[Web document revisions]
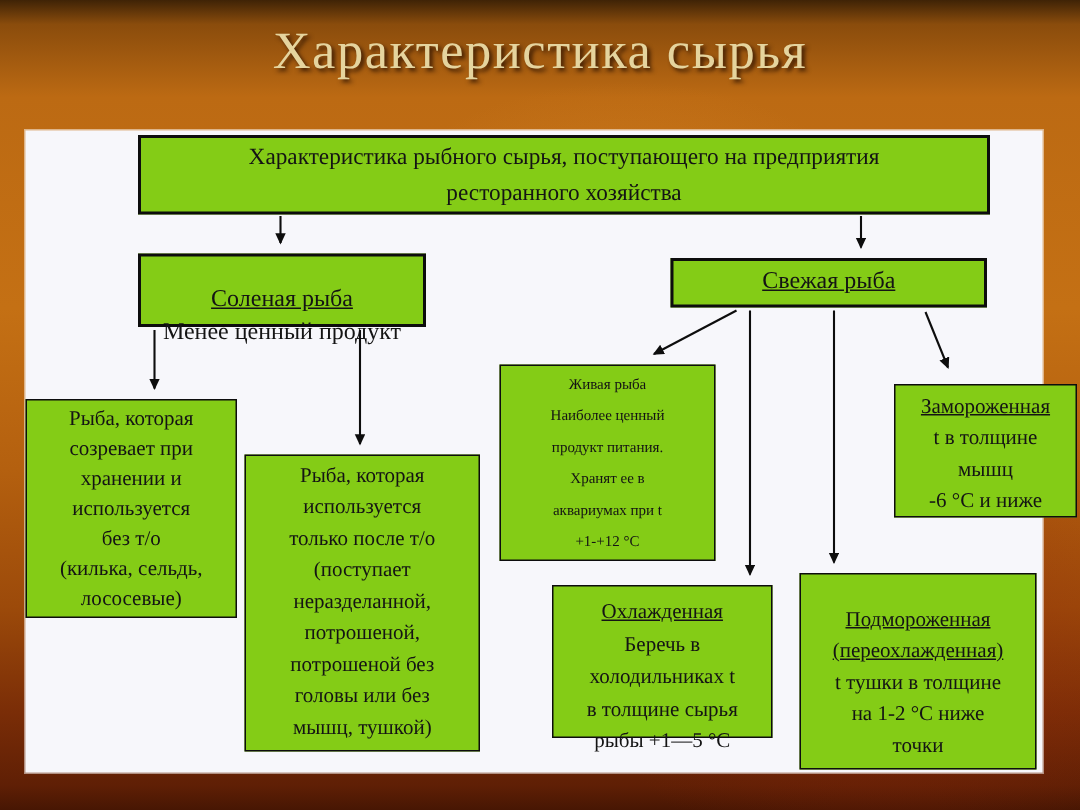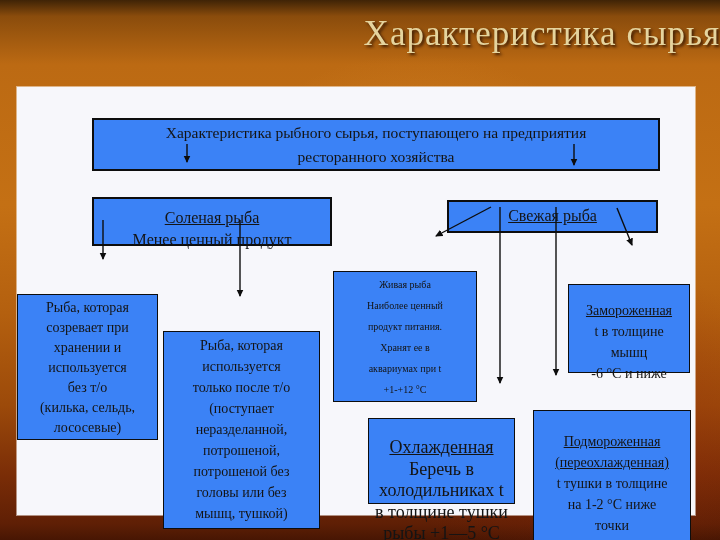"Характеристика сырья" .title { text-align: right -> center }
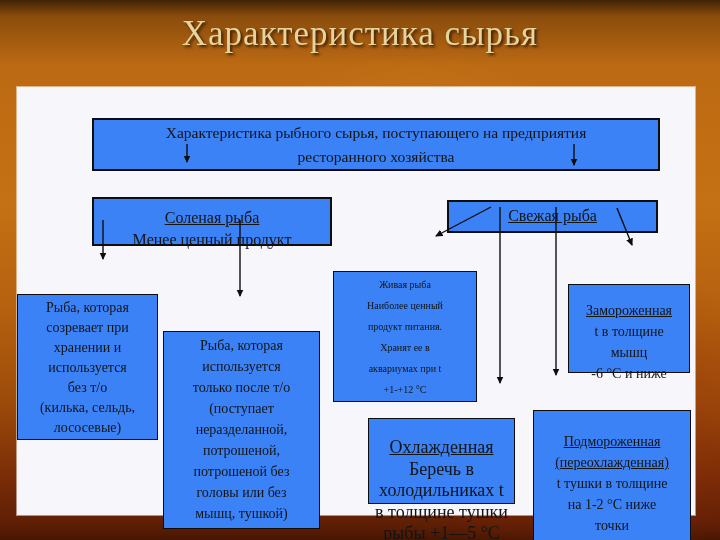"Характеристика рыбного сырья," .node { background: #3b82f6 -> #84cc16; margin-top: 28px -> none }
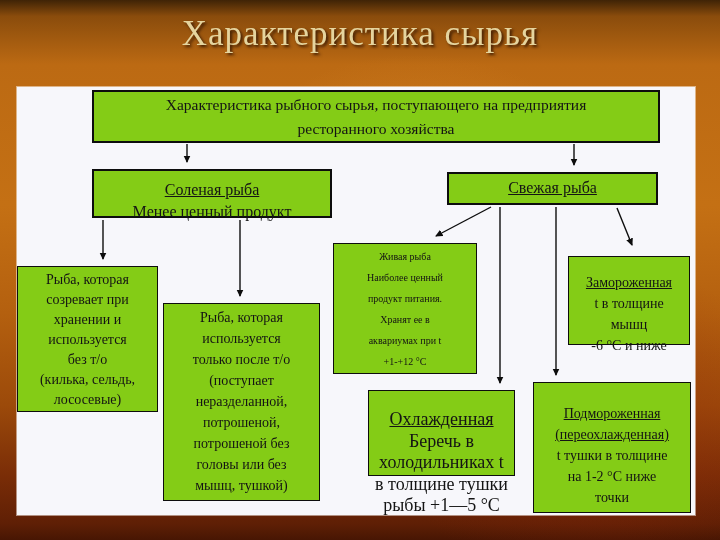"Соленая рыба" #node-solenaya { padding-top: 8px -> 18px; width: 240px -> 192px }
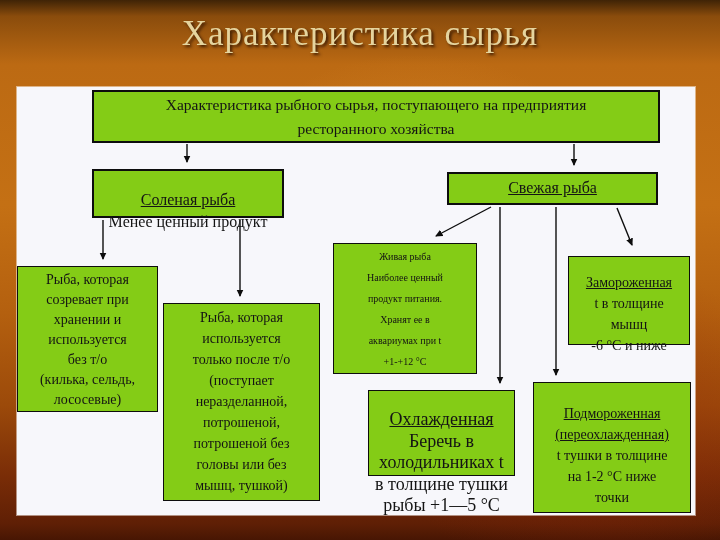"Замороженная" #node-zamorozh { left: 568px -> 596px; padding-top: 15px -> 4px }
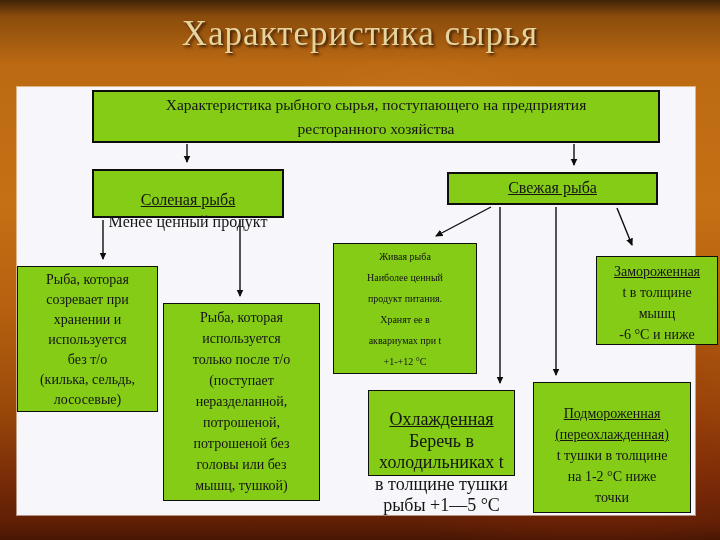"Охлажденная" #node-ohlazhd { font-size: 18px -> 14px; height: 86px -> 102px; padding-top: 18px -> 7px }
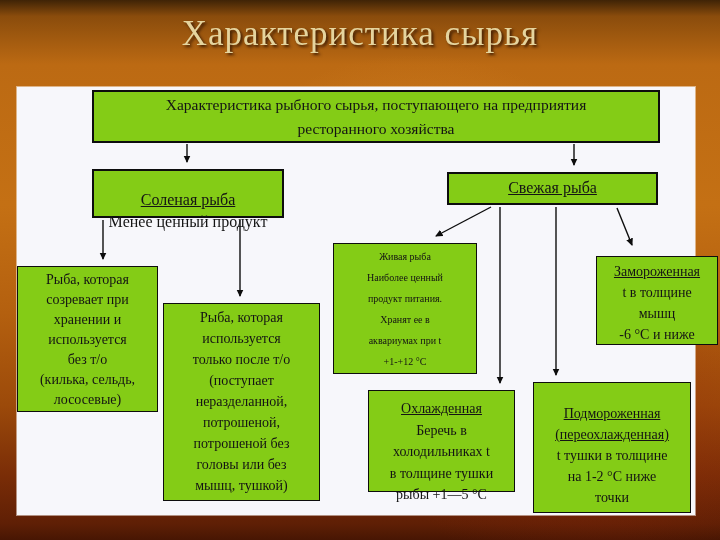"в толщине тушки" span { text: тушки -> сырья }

** PROBLEM DETAILS **
Excluding the pictures, restate word for word the lines from the one that holds "background: #3b82f6 ->" through the last line of the entries, both ends included.

** RESPONSE TO THIS TASK **
"Характеристика рыбного сырья," .node { background: #3b82f6 -> #84cc16; margin-top: 28px -> none }
"Соленая рыба" #node-solenaya { padding-top: 8px -> 18px; width: 240px -> 192px }
"Замороженная" #node-zamorozh { left: 568px -> 596px; padding-top: 15px -> 4px }
"Охлажденная" #node-ohlazhd { font-size: 18px -> 14px; height: 86px -> 102px; padding-top: 18px -> 7px }
"в толщине тушки" span { text: тушки -> сырья }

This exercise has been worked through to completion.